Understand & Use Workflows in Diffgram

Introduction

Workflows allow you to:

  • Access and use a growing ecosystem of machine learning, and training data specific tools, like hugging face, autoML training, train custom models, clean lab, and more
  • Surface your training data processes. Create custom views, steps, and more.
  • Manage the data that comes in and out of Diffgram. They allow you to perform specific actions whenever some events happen in the system and are completely customizable.
2811

Concepts

More then just task stages, more then just mappings. It's a whole new way to work with training data. Workflows blend a variety of existing concepts to create the best thing for training data. Here's a few example of what we mean:

  • Flexible steps. Manual and automatic steps live comfortably beside each other.
  • Bring all your existing pipelines, training data/ML/AI tools, and discover some new ones. This is not yet another pipeline thing. It's all stuff specific to training data, with concepts accessible to variety of people. For example you can actually work with each step directly - it's not just a configuration system.
  • Built to be extensible and scalable. Easy to extend existing actions, and add new ones. And it scales with a dedicated queue service that uses any AMPQ compatible provider, with our reference installation using Rabbit MQ.

Why

Basically before it was "figure it out yourself". Now there's a super clear path to go from "zero to hero" with training data, including pre-labeling, model training, sampling, etc.

Getting Started

📘

Alpha Preview Release

Please note our current release is an early preview. See roadmap

Actions

A workflow is composed of multiple actions. Each action is a "step" in the workflow. For example, you can have one action to create a labeling task when a file is uploaded and a second action to export that into JSON automatically when the task is completed.

Examples of Actions that can be added in Diffgram

  • Create labeling tasks on file uploads
  • Pre label your new files before creating tasks.
  • Post your labeled data to a webhook
  • Trigger an Export when all files are labeled.
  • Trigger a model training when all files are labeled.
  • Send an email when all files are labeled.
  • Run a Vertex AI Model for prelabeling data
  • Run an AWS Text Analytics model before labeling your text files.

This is just a small set of the actions that we will be supporting.
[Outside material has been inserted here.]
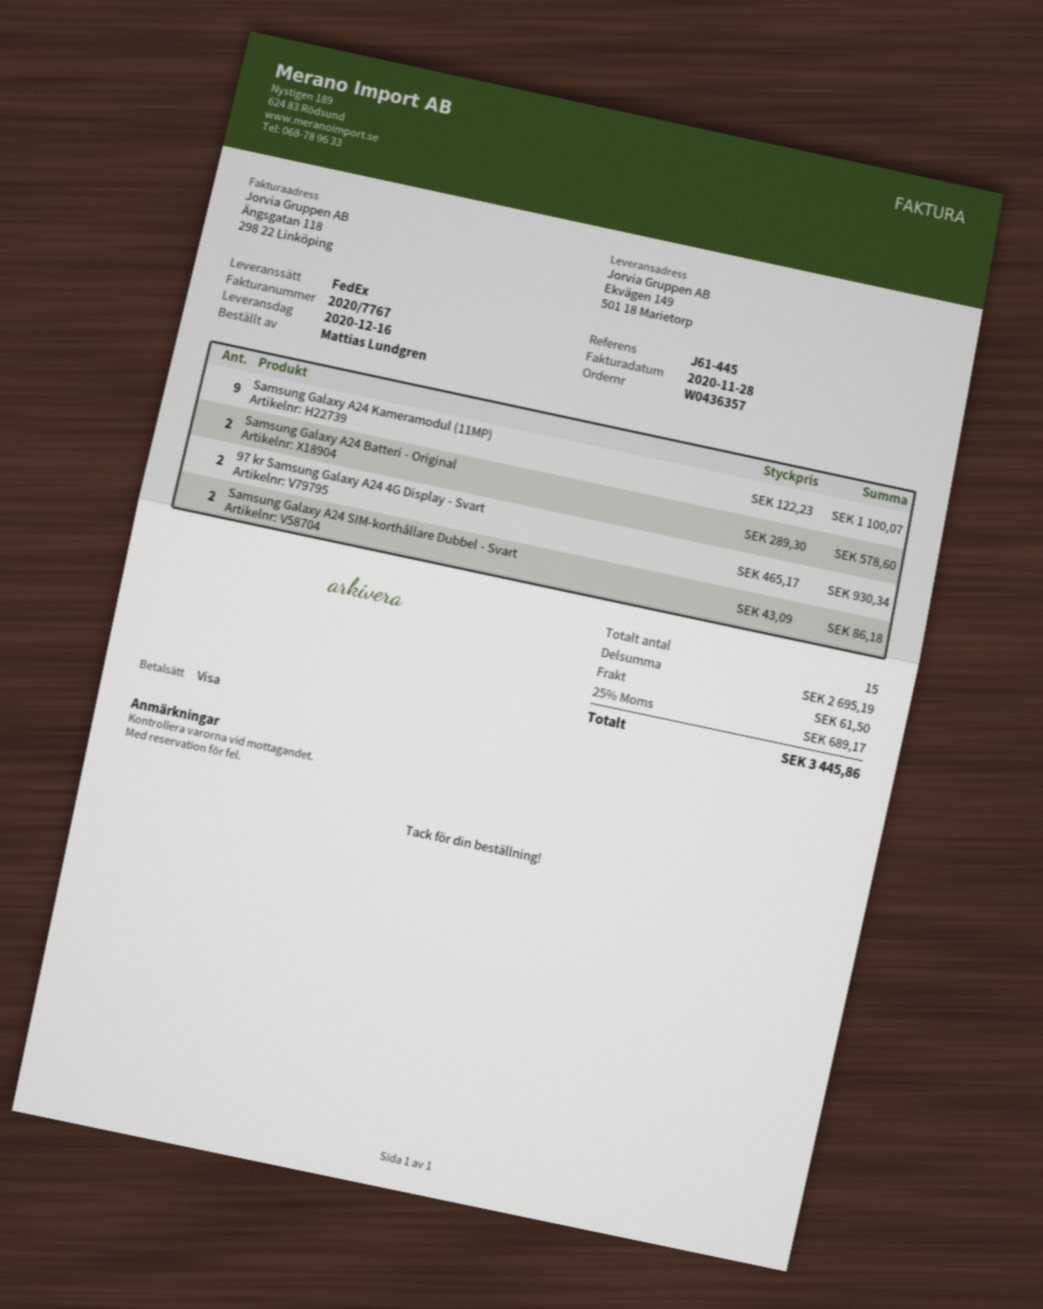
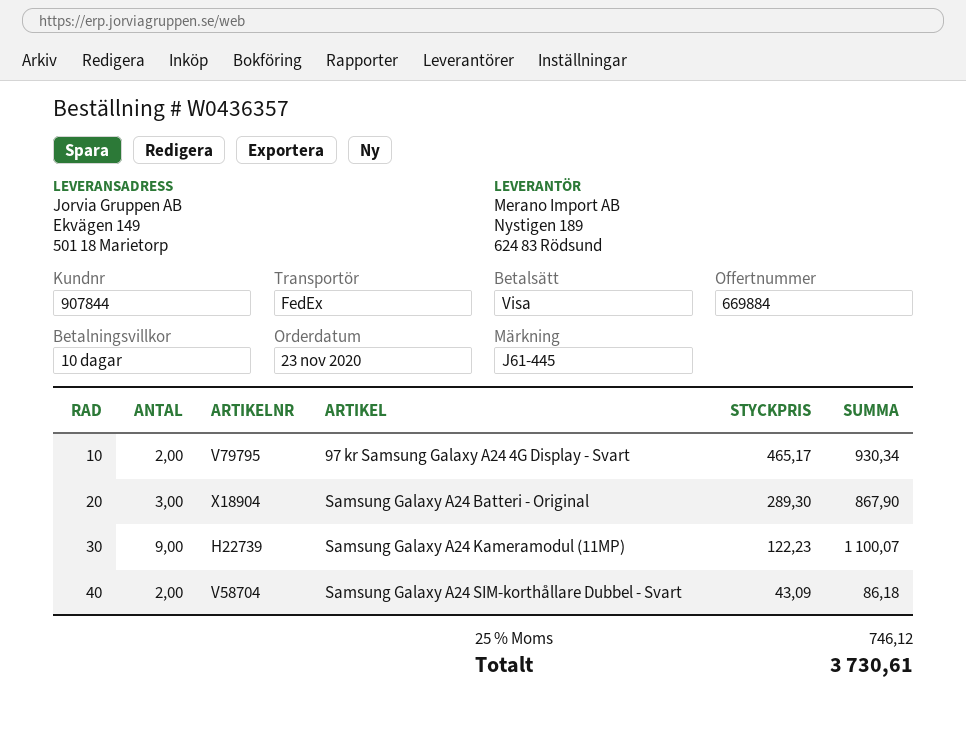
Samsung Galaxy A24 Batteri - Original: 2 x 289.30 = 578.60 -> 3 x 289.30 = 867.90
shipping: 61.50 -> none
tax: 25% = 689.17 -> 25% = 746.12
total: 3445.86 -> 3730.61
Eventually Diffgram will allow you to write your own custom actions to take the customization of your training data pipeline to the next level.

Let's see how to create a basic workflow that creates a task when a file is uploaded.

Creating your first workflow

Go to the project menu and select "New Workflow" at the bottom part of the menu.

395

This will take you to the workflow creation tool. From there you can see multiple actions you can select to start creating your workflow.

1465

For this example, select "Human Labeling Task" as the first step.

Now you can see the action configuration wizard. Select the proper task template and triggers for this action so that each time a file is uploaded, a file is added to an existing task template like in the following images:

1470 1470 1470 1470

Now turn On your workflow by clicking the top toggle on the screen. You will see now the attached task template on the action step so you can continously monitor the status of your tasks as new files are added.

1454

Now try uploading a file! You will see the labeling task being created automatically for you.